# 2024 Coding Challenge: Automated Object Detection and Counting

**Objective:** Develop a Python-based application that uses computer vision techniques to count and classify different objects from a set of images. The system should be able to differentiate at least three types of objects (e.g., cars, bicycles, pedestrians) in diverse lighting and background conditions. 

**Resources:** 
- http://cocodataset.org/
- https://github.com/cocodataset/cocoapi/tree/master
- https://github.com/ultralytics/yolov5
- https://docs.ultralytics.com/yolov5/tutorials/train_custom_data/#clearml-logging-and-automation-new
- https://github.com/ultralytics/yolov5/blob/master/tutorial.ipynb

## Data Preparation

1. Download Data:
- Run the download_data.py script to download the dataset:

### 1. Download Data:

In [1]:
# run 'download_data.py script' to download and get COCO dataset
# examine 5 images
%run ./../scripts/download_data.py

**Transfer to google drive**

In [None]:
!cp -r data/raw/ "/Users/taishajoseph/Library/CloudStorage/GoogleDrive-taishavj28@gmail.com/My Drive/computer-vision-project/data/raw/"

### 2. Prep Data:

1.1. Filter COCO Annotations
- We'll create a Python script to filter the annotations for the classes person, car, and bicycle. 
- In this section, we will update the annotations and copy the relevant images to a new directory.

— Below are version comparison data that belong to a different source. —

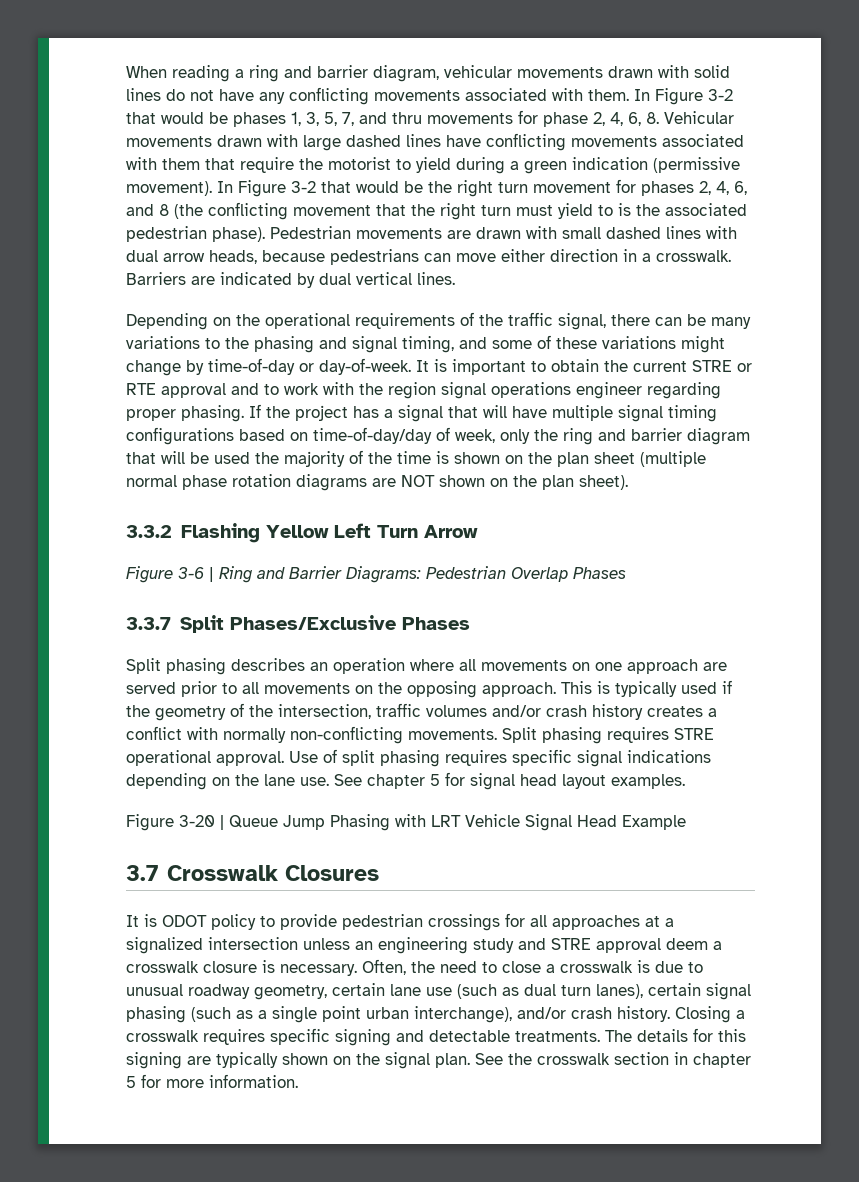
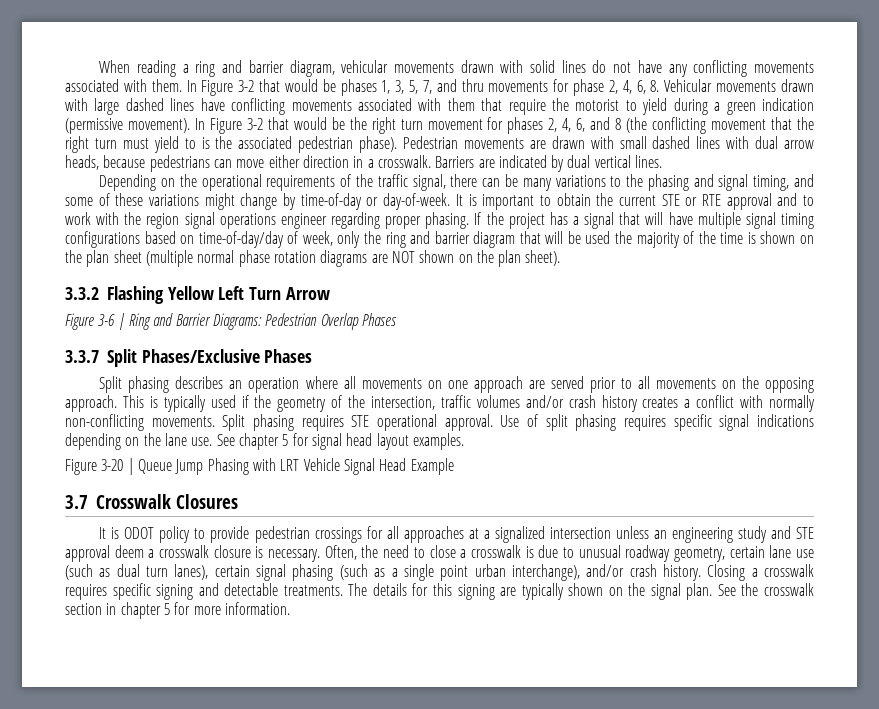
- It is important to obtain the current STRE or RTE approval and to work with the region signal operations engineer regarding proper phasing.
+ It is important to obtain the current STE or RTE approval and to work with the region signal operations engineer regarding proper phasing.
- Split phasing requires STRE operational approval.
+ Split phasing requires STE operational approval.
- It is ODOT policy to provide pedestrian crossings for all approaches at a signalized intersection unless an engineering study and STRE approval deem a crosswalk closure is necessary.
+ It is ODOT policy to provide pedestrian crossings for all approaches at a signalized intersection unless an engineering study and STE approval deem a crosswalk closure is necessary.

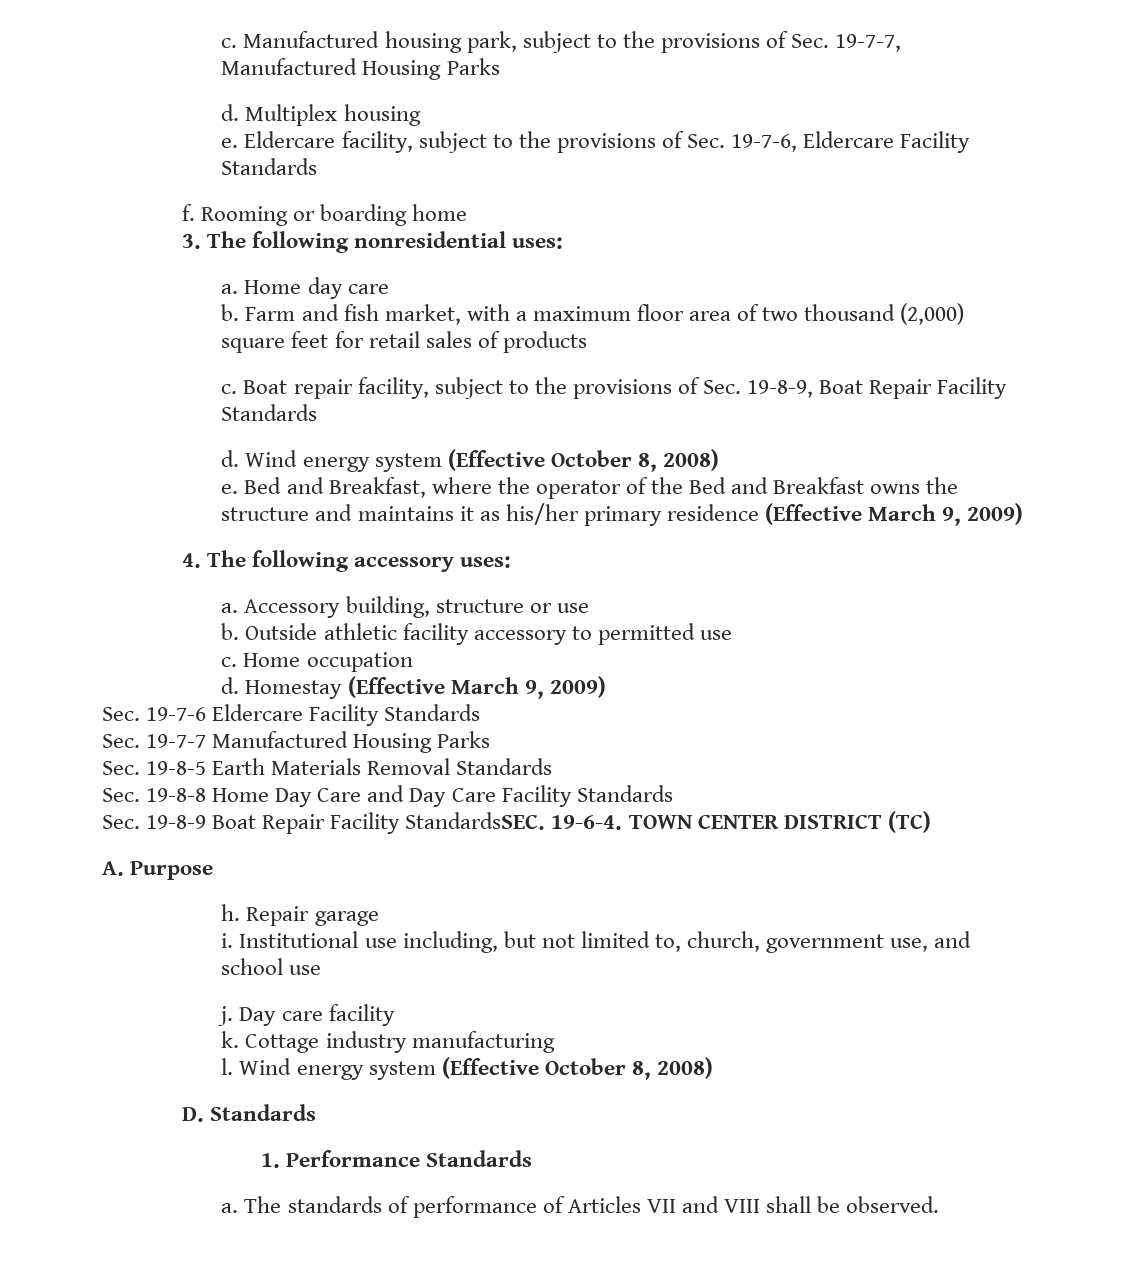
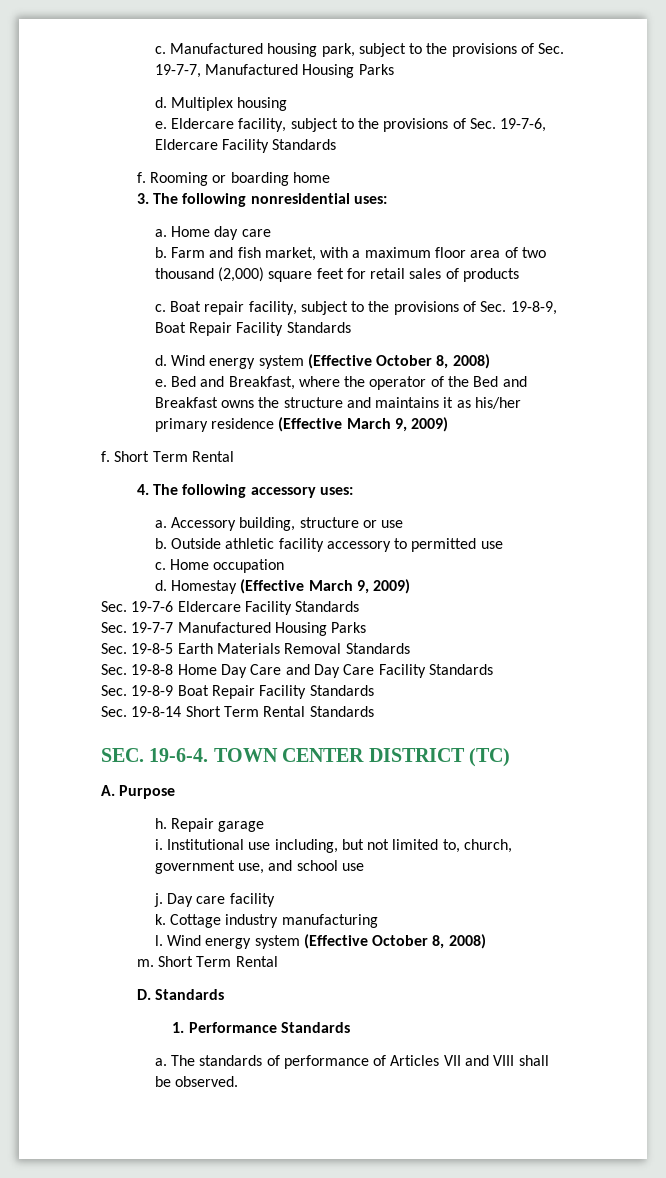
+ f. Short Term Rental
- Sec. 19-8-9 Boat Repair Facility StandardsSEC. 19-6-4.
+ Sec. 19-8-9 Boat Repair Facility Standards
+ Sec. 19-8-14 Short Term Rental Standards
+ SEC. 19-6-4.
+ m. Short Term Rental

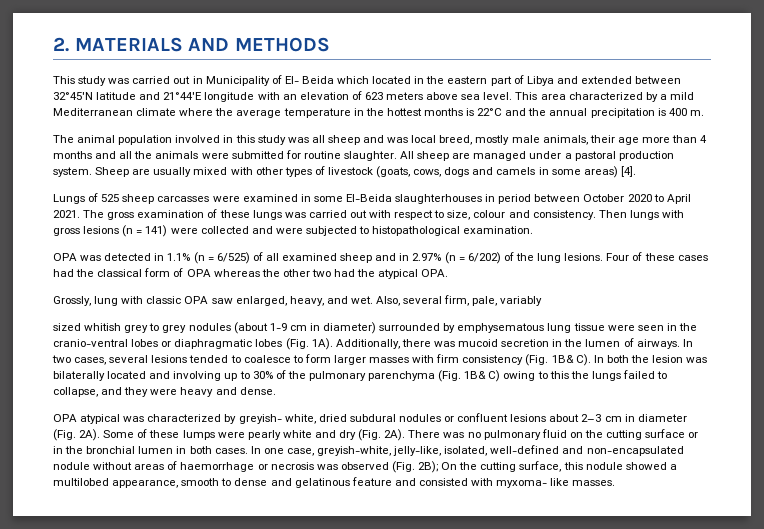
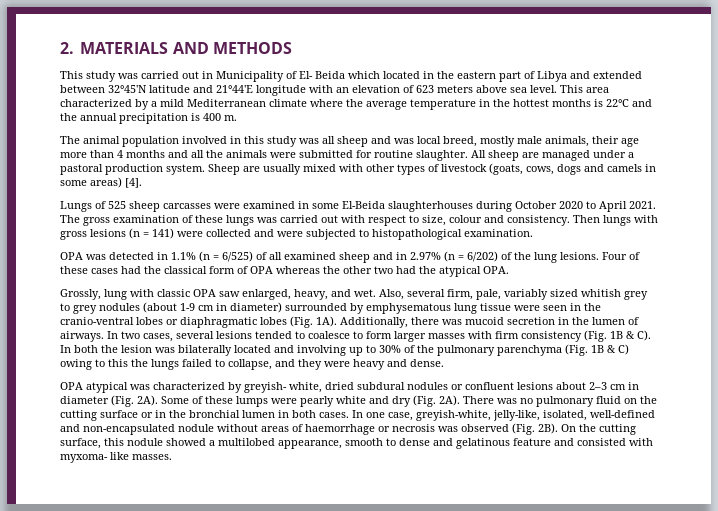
- Lungs of 525 sheep carcasses were examined in some El-Beida slaughterhouses in period between October 2020 to April 2021.
+ Lungs of 525 sheep carcasses were examined in some El-Beida slaughterhouses during October 2020 to April 2021.
- Also, several firm, pale, variably
- sized whitish grey to grey nodules (about 1-9 cm in diameter) surrounded by emphysematous lung tissue were seen in the cranio-ventral lobes or diaphragmatic lobes (Fig. 1A).
+ Also, several firm, pale, variably sized whitish grey to grey nodules (about 1-9 cm in diameter) surrounded by emphysematous lung tissue were seen in the cranio-ventral lobes or diaphragmatic lobes (Fig. 1A).
- In two cases, several lesions tended to coalesce to form larger masses with firm consistency (Fig. 1B& C). In both the lesion was bilaterally located and involving up to 30% of the pulmonary parenchyma (Fig. 1B& C) owing to this the lungs failed to collapse, and they were heavy and dense.
+ In two cases, several lesions tended to coalesce to form larger masses with firm consistency (Fig. 1B & C). In both the lesion was bilaterally located and involving up to 30% of the pulmonary parenchyma (Fig. 1B & C) owing to this the lungs failed to collapse, and they were heavy and dense.
- In one case, greyish-white, jelly-like, isolated, well-defined and non-encapsulated nodule without areas of haemorrhage or necrosis was observed (Fig. 2B); On the cutting surface, this nodule showed a multilobed appearance, smooth to dense and gelatinous feature and consisted with myxoma- like masses.
+ In one case, greyish-white, jelly-like, isolated, well-defined and non-encapsulated nodule without areas of haemorrhage or necrosis was observed (Fig. 2B). On the cutting surface, this nodule showed a multilobed appearance, smooth to dense and gelatinous feature and consisted with myxoma- like masses.

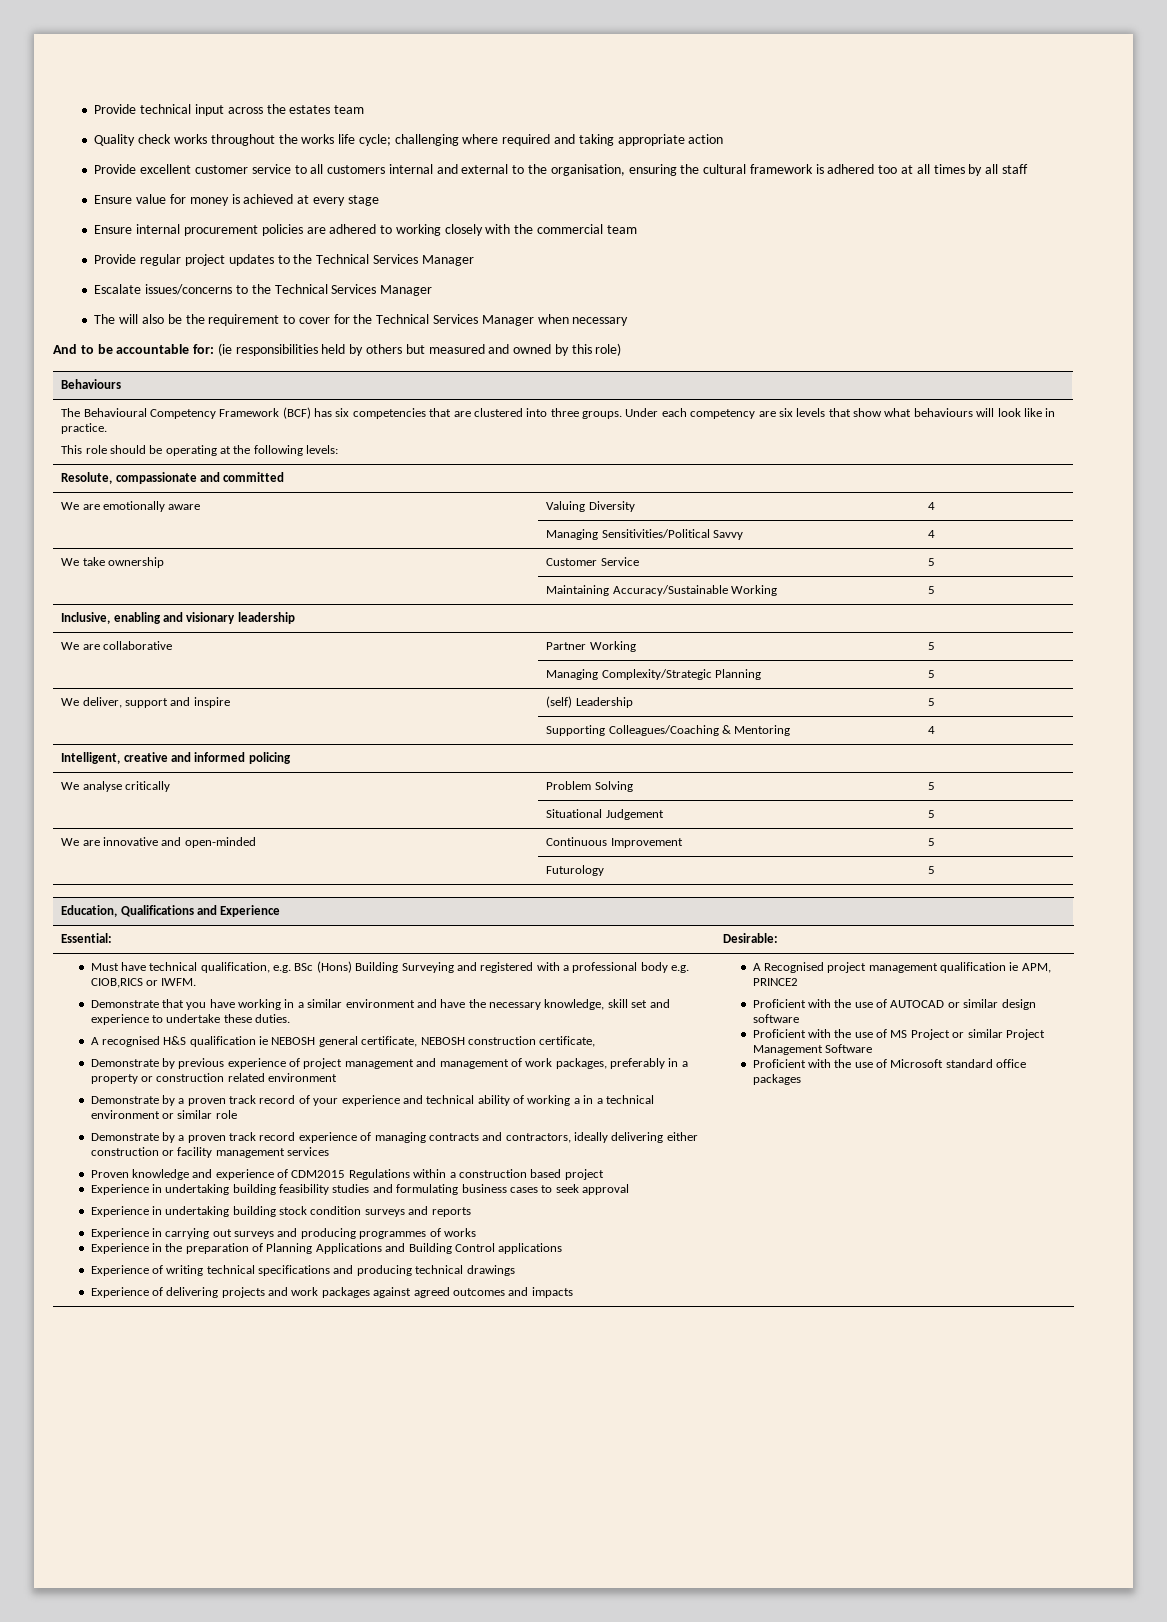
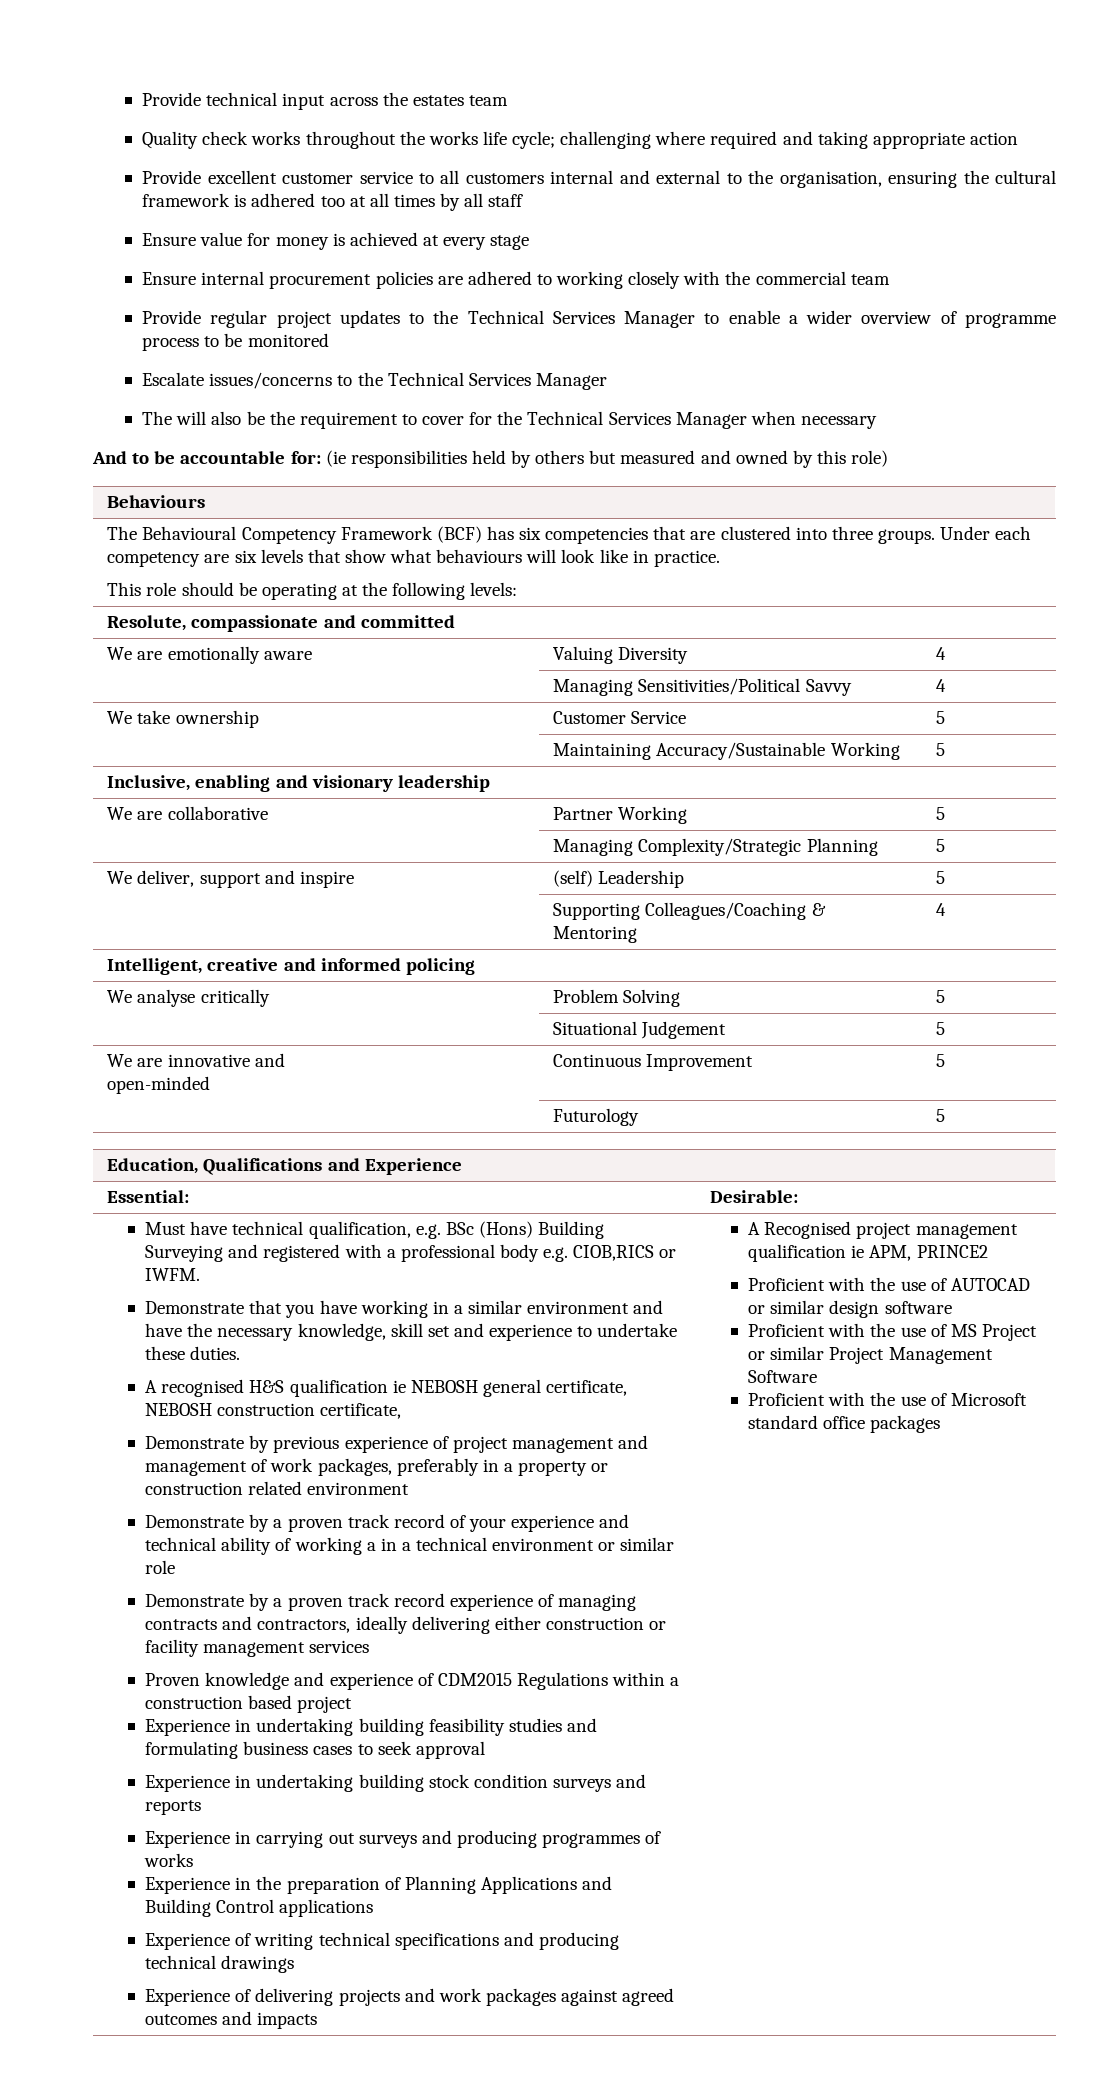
- Provide regular project updates to the Technical Services Manager
+ Provide regular project updates to the Technical Services Manager to enable a wider overview of programme process to be monitored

- *Load the COCO annotations using COCO(input_annotation_file).*

    - Get category IDs for the classes of interest using getCatIds(catNms=categories_to_keep).
    - Get image IDs associated with the filtered categories using getImgIds(catIds=category_ids).

- *Filtering Process:*

    - Iterate over the filtered image IDs.
    - Load image information and corresponding annotations.
    - Append filtered images and annotations to the respective lists.
    - Copy relevant images to the output directory.

- *Saving Filtered Data:*

    - Save the filtered images, annotations, and categories to the output annotation file in COCO format.

In [5]:
import os
import shutil
import json
from pycocotools.coco import COCO
from src.data_preprocessing import filter_coco_annotations, convert_coco_to_yolo


In [6]:
categories_to_keep = ['person', 'car', 'bicycle']

filter_coco_annotations(
    './../data/raw/coco_annotations/annotations/instances_train2017.json',
    './../data/filtered/annotations/filtered_instances_train2017.json',
    './../data/raw/coco_train2017/train2017',
    './../data/filtered/images/train2017',
    categories_to_keep
)

loading annotations into memory...
Done (t=31.63s)
creating index...
index created!


In [8]:
filter_coco_annotations(
    './../data/raw/coco_annotations/annotations/instances_val2017.json',
    './../data/filtered/annotations/filtered_instances_val2017.json',
    './../data/raw/coco_val2017/val2017/val2017',
    './../data/filtered/images/val2017',
    categories_to_keep
)

loading annotations into memory...
Done (t=0.77s)
creating index...
index created!


2.1. Organize Dataset Directory
After filtering, we'll organize the dataset directory structure to be compatible with YOLOv5.
Right now, the dataset directory should look like this:

- data/
  - filtered/
    - images/
      - train2017/
      - val2017/
    - annotations/
      - filtered_instances_train2017.json
      - filtered_instances_val2017.json

2.2. Convert COCO Annotations to YOLO Format
We need to convert the filtered COCO annotations to YOLO format (i.e., .txt files for each image).

In [11]:
convert_coco_to_yolo(
    './../data/filtered/annotations/filtered_instances_train2017.json',
    # 'data/filtered/images/train2017',
    './../data/filtered/labels/train2017'
)

In [12]:
convert_coco_to_yolo(
    './../data/filtered/annotations/filtered_instances_val2017.json',
    # 'data/filtered/images/val2017',
    './../data/filtered/labels/val2017'
)

Right now, the dataset directory should look like this:

- data/
  - filtered/
    - images/
      - train2017/
      - val2017/
    - annotations/
      - filtered_instances_train2017.json
      - filtered_instances_val2017.json
    - labels/
      - train2017/
      - val2017/

## **Before moving on to training:**

**In a different directory of your choosing:** (i.e. *~/Documents/Projects/*) 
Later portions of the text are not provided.